Available records
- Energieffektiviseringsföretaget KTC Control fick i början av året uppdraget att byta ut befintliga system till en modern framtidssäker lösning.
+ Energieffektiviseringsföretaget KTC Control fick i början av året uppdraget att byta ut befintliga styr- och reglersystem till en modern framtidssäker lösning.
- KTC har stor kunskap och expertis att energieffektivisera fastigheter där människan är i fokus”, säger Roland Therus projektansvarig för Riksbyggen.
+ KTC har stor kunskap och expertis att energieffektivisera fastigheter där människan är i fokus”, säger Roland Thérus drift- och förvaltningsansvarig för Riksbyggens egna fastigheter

==

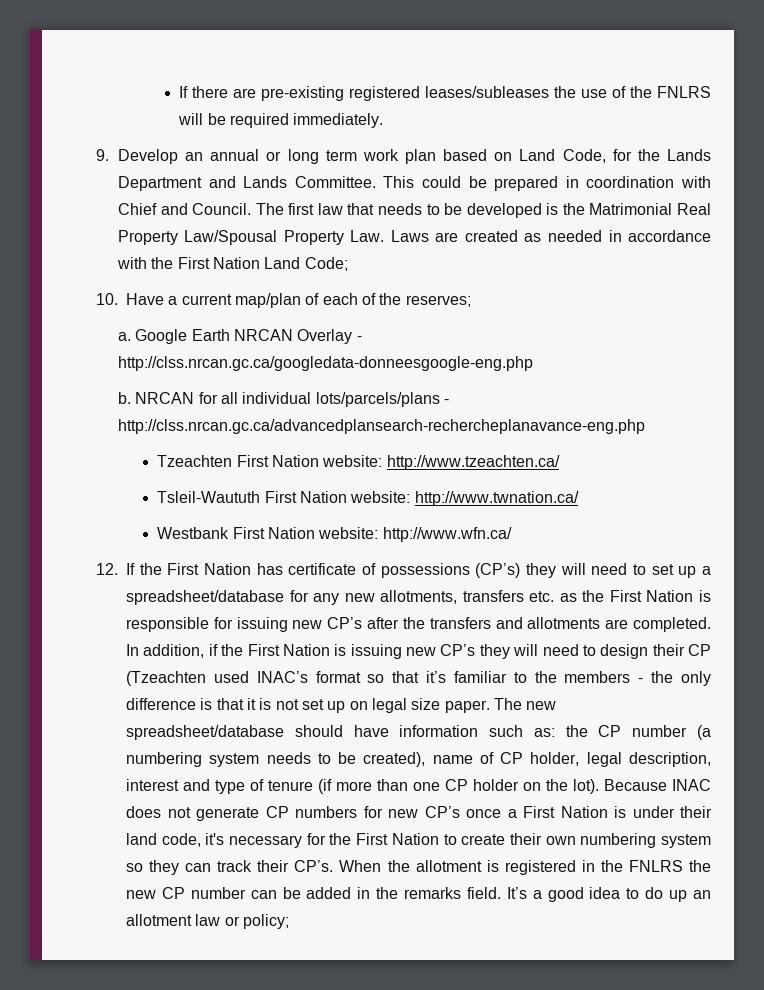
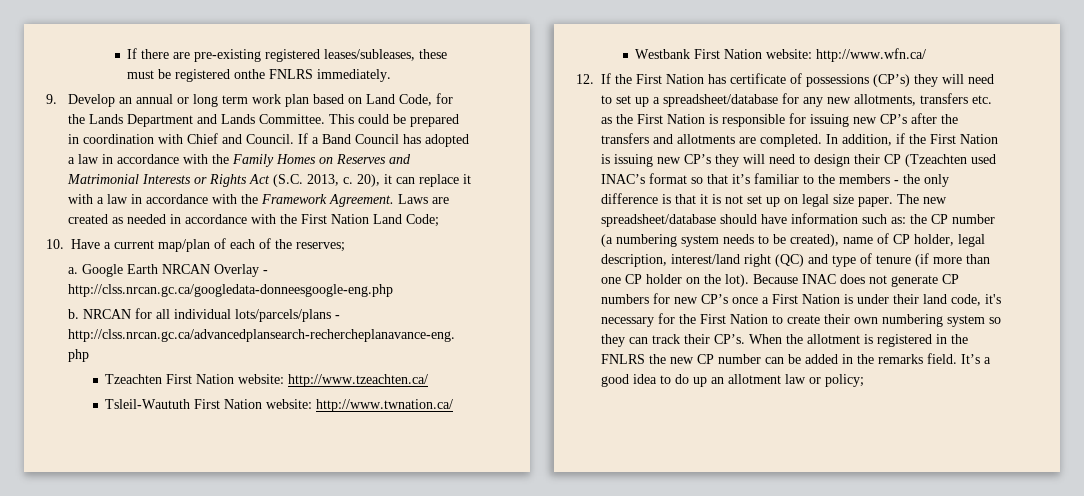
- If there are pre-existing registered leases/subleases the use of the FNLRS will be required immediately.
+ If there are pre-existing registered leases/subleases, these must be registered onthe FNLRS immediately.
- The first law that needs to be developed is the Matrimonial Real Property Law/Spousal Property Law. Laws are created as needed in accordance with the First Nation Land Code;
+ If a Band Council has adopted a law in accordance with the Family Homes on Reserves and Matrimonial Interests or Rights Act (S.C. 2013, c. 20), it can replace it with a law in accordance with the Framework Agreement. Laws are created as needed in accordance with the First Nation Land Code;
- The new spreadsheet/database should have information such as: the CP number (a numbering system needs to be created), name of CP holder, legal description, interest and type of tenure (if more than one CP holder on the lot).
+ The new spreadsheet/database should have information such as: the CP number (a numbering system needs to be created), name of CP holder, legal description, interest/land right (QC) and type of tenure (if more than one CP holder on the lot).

* * *

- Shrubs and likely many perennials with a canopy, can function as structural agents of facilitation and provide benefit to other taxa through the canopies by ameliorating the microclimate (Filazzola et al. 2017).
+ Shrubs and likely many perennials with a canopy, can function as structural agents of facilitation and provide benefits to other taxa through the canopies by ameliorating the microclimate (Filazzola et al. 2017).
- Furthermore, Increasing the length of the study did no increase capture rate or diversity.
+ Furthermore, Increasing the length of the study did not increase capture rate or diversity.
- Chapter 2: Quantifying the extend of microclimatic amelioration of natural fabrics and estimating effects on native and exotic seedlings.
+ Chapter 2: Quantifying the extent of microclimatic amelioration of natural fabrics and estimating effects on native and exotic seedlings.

Exercise goal
Only one stretch of the data above is needed. Restate it word for word, from the line containing "onthe FNLRS immediately." through the line containing "- The first", both ends included.

Reply to the task
+ If there are pre-existing registered leases/subleases, these must be registered onthe FNLRS immediately.
- The first law that needs to be developed is the Matrimonial Real Property Law/Spousal Property Law. Laws are created as needed in accordance with the First Nation Land Code;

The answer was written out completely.